Collected data:
Segment Open

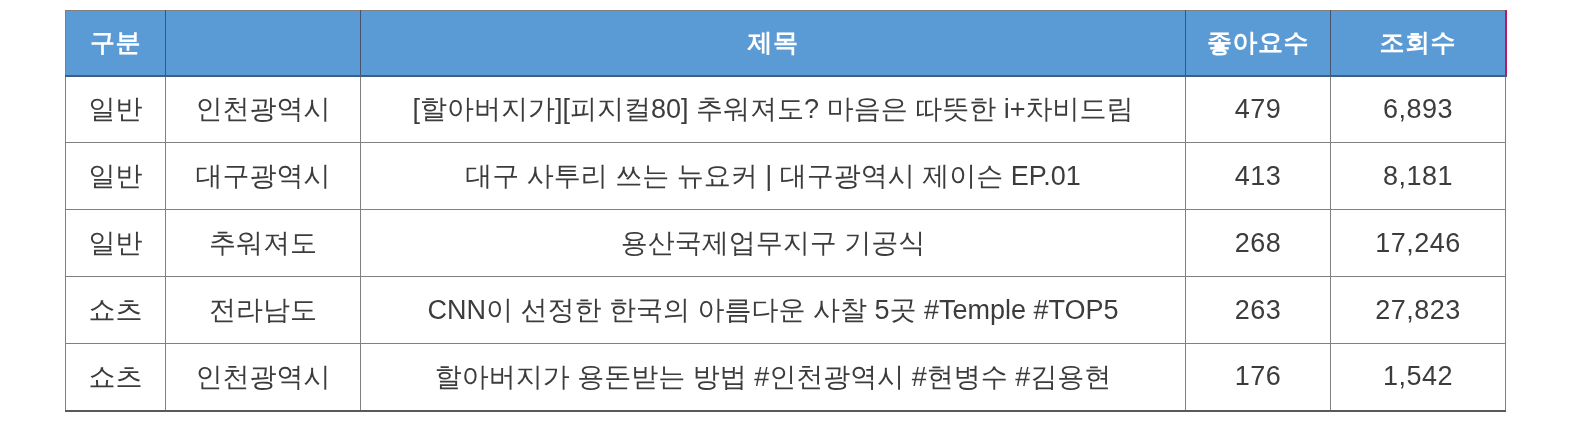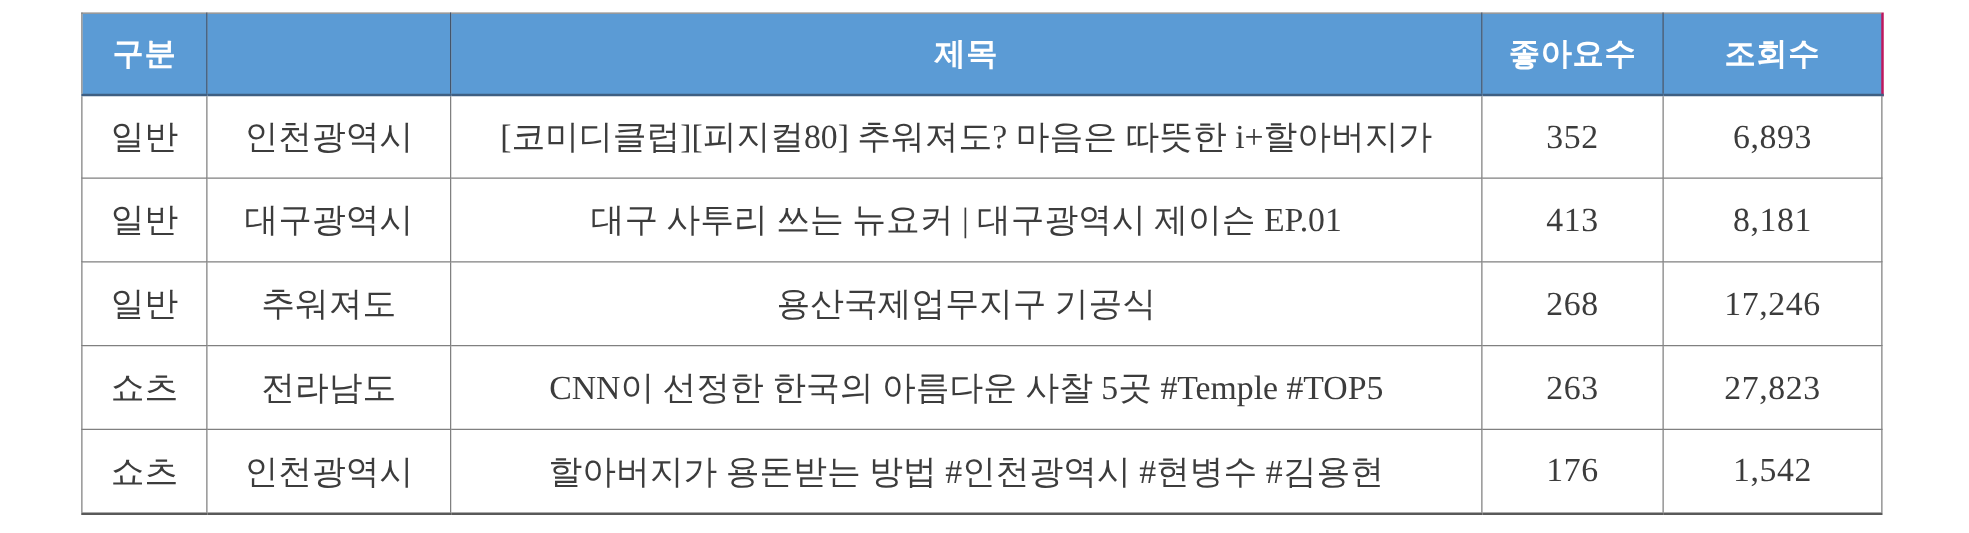--- a/index.html
+++ b/index.html
@@ -56,7 +56,6 @@
     padding: 0 8px;
     white-space: nowrap;
     overflow: hidden;
-    font-family: Liberation Serif, serif;
   }
   tbody tr:last-child td { border-bottom: 2px solid #595959; }
   td.num { letter-spacing: 0.5px; }

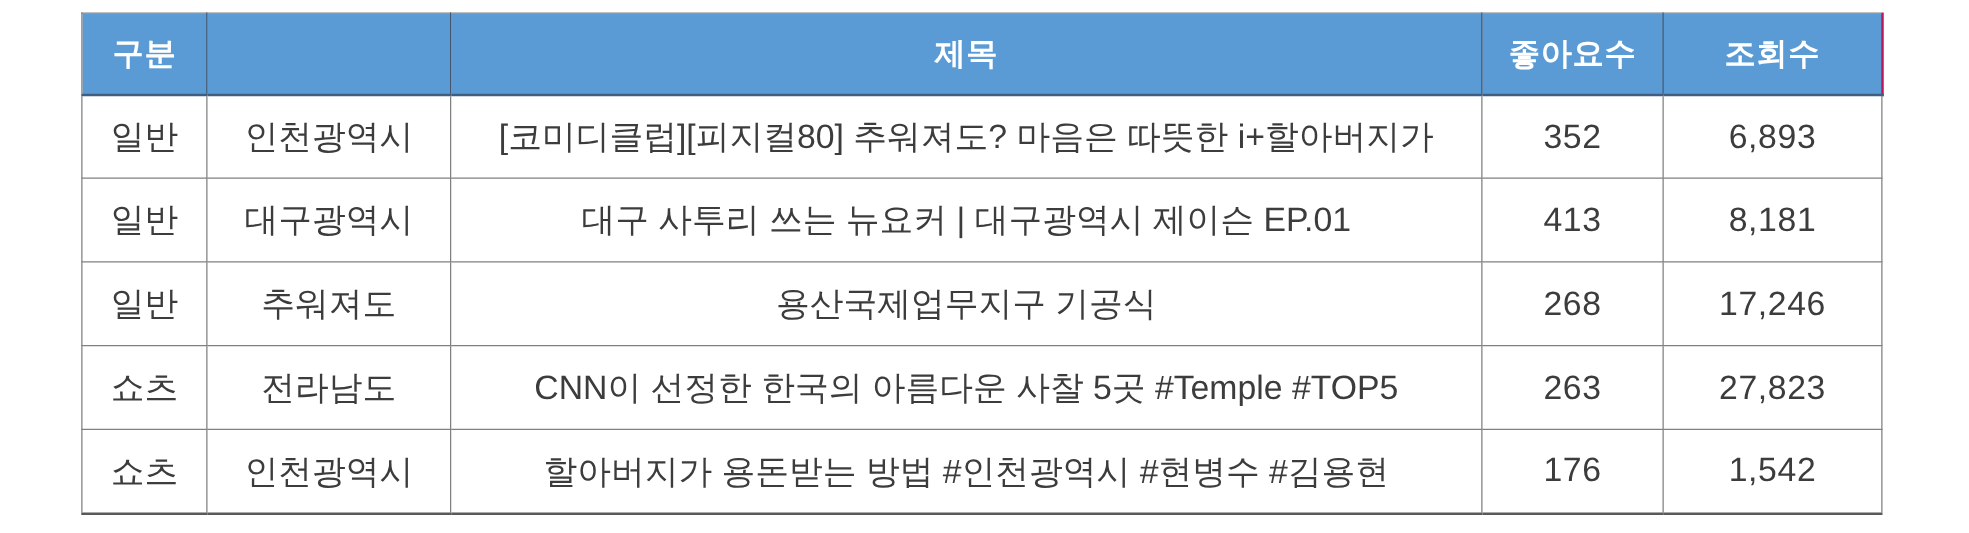--- a/index.html
+++ b/index.html
@@ -85,7 +85,7 @@
       <tr>
         <td>일반</td>
         <td>인천광역시</td>
-        <td>[코미디클럽][피지컬80] 추워져도? 마음은 따뜻한 i+할아버지가</td>
+        <td>[할아버지가][피지컬80] 추워져도? 마음은 따뜻한 i+차비드림</td>
         <td class="num">352</td>
         <td class="num">6,893</td>
       </tr>

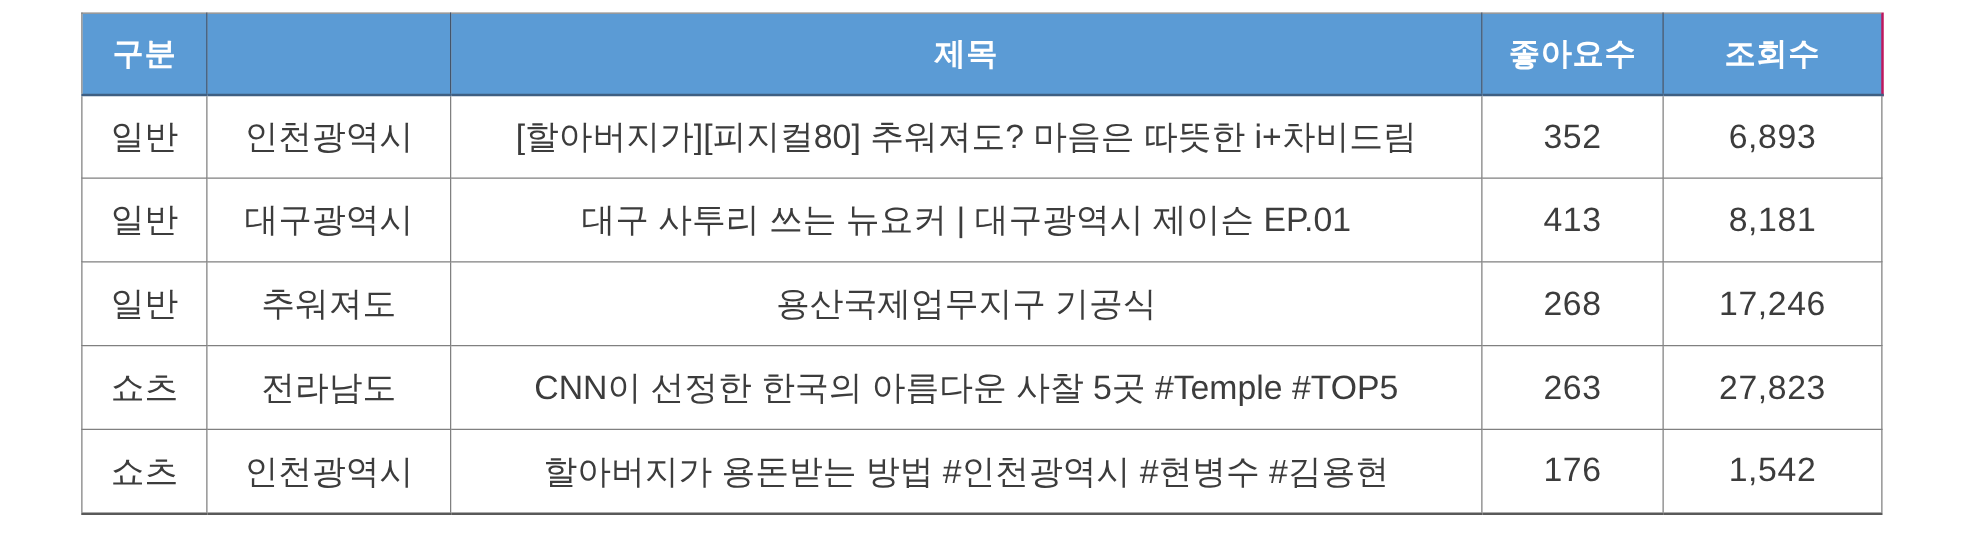--- a/index.html
+++ b/index.html
@@ -86,7 +86,7 @@
         <td>일반</td>
         <td>인천광역시</td>
         <td>[할아버지가][피지컬80] 추워져도? 마음은 따뜻한 i+차비드림</td>
-        <td class="num">352</td>
+        <td class="num">479</td>
         <td class="num">6,893</td>
       </tr>
       <tr>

Segment Closed

**PROBLEM:** Among the lines above, find each one containing the string "추워져도" and copy it.

**RESPONSE TO THIS EXERCISE:**
-        <td>[코미디클럽][피지컬80] 추워져도? 마음은 따뜻한 i+할아버지가</td>
+        <td>[할아버지가][피지컬80] 추워져도? 마음은 따뜻한 i+차비드림</td>
         <td>[할아버지가][피지컬80] 추워져도? 마음은 따뜻한 i+차비드림</td>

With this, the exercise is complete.